Русь и народы Восточной Европы в IX—Х веке 313

умерших стали хоронить не в могилах, а на поверхности земли («на горизонте») под курганами: с XII в. распространяется обряд погребения в могильных ямах, а к концу этого столетия начинают исчезать курган­ные насыпи.

Такая эволюция обряда — важнейшее свидетельство того, что христианские идеи, связанные с представлениями о посмертном буду­щем и спасении души распространяются среди населения древней Руси ненасильственным путем. В меньшей степени христианиза­ция затрагивала общинные обряды — календарные и семейные, связан­ные с «посюсторонним» бытием: эти обряды — «пиры и игрища» — и были главным «предметом обличения» в древнерусских поучениях против язычества и основанием для обвинения в «идолопоклонстве» и двоеверии [Аничков 1914; ср. ПВЛ, т. 1, 114].

Очевидно, что неофитами довольно активно воспринимались обря­ды, связанные с индивидуальной эсхатологией, «спасением души». Страш­ным Судом и т. п.: впечатление, произведенное сценами Страшного Суда, — традиционный мотив, связанный с обращением языческих кня­зей, в том числе Владимира Святого [см. ПВЛ, ч. I, 74]; в Саге об Олаве Трюггвасоне этот норвежский конунг также принял крещение после того, как увидел сцену Страшного Суда, показанную ему в Константино­поле; согласно саге, именно он уговаривал Владимира креститься [см.: Джаксон 1993, 138—139]. Оба мотива — древнерусский и скандинав­ский — восходят к византийским реалиям: для оглашенных — готовя­щихся принять крещение — отводилось место в западной части храма, где росписи воспроизводили сцены Страшного Суда и адских мук.
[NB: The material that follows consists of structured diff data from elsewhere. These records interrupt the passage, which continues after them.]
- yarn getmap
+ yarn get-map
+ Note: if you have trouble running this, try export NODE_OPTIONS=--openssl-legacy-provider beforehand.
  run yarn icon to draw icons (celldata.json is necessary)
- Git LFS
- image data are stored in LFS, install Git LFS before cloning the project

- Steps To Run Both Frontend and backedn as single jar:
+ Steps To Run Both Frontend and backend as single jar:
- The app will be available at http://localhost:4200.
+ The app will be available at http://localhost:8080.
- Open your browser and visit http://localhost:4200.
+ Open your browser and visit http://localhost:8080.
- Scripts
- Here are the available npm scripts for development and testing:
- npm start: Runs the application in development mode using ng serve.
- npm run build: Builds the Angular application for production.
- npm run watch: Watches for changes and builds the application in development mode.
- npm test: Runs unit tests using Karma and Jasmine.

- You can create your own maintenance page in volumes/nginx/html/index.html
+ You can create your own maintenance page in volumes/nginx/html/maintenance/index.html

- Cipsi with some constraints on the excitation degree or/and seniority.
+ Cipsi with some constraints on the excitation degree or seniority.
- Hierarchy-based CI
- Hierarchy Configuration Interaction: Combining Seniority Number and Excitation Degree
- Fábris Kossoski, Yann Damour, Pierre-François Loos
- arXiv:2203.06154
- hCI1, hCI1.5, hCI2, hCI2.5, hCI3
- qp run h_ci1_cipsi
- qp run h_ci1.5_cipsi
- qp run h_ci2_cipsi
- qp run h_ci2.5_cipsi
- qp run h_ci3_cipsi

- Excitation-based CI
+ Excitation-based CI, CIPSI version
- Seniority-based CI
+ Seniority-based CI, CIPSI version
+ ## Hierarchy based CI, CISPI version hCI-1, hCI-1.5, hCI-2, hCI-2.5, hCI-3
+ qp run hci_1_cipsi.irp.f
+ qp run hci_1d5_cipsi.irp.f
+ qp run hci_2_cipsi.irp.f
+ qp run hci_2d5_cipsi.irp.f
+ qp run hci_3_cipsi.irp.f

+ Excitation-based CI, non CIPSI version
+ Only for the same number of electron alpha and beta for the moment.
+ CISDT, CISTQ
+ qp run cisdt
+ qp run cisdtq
Восприимчивость неофитов к этим сценам и мотивам понятна. Язычество, особенно первобытные племенные культы, было в принципе ориентировано на «посюстороннее» благополучие коллектива (рода, пле­мени), но с разрушением традиционного племенного быта, становлением государства, включением индивида в совершенно иные социальные свя­зи проблема индивидуальной судьбы, в том числе загробной, станови­лась все более актуальной. Ответ на вопрос об этой судьбе давали князь и его дружина, епископ и христианство, а не язычество. При этом, как говорилось выше, погребальный культ, прежде всего большие княже­ские курганы, воплощал те религиозные тенденции, которые были свой­ственны Русскому государству в дохристианский период: поэтому важ­ными государственными актами, наряду с основанием церквей, было описанное под 1044 г. христианское перезахоронение останков князей Ярополка и Олега при Ярославе Мудром и последующее (1072) перенесе­ние в Вышгород останков (мощей) Бориса и Глеба — первых святых кня­зей, покровителей Русской земли при Ярославичах и т. д. Традиционный княжеский культ утверждался на новых — христианских основаниях.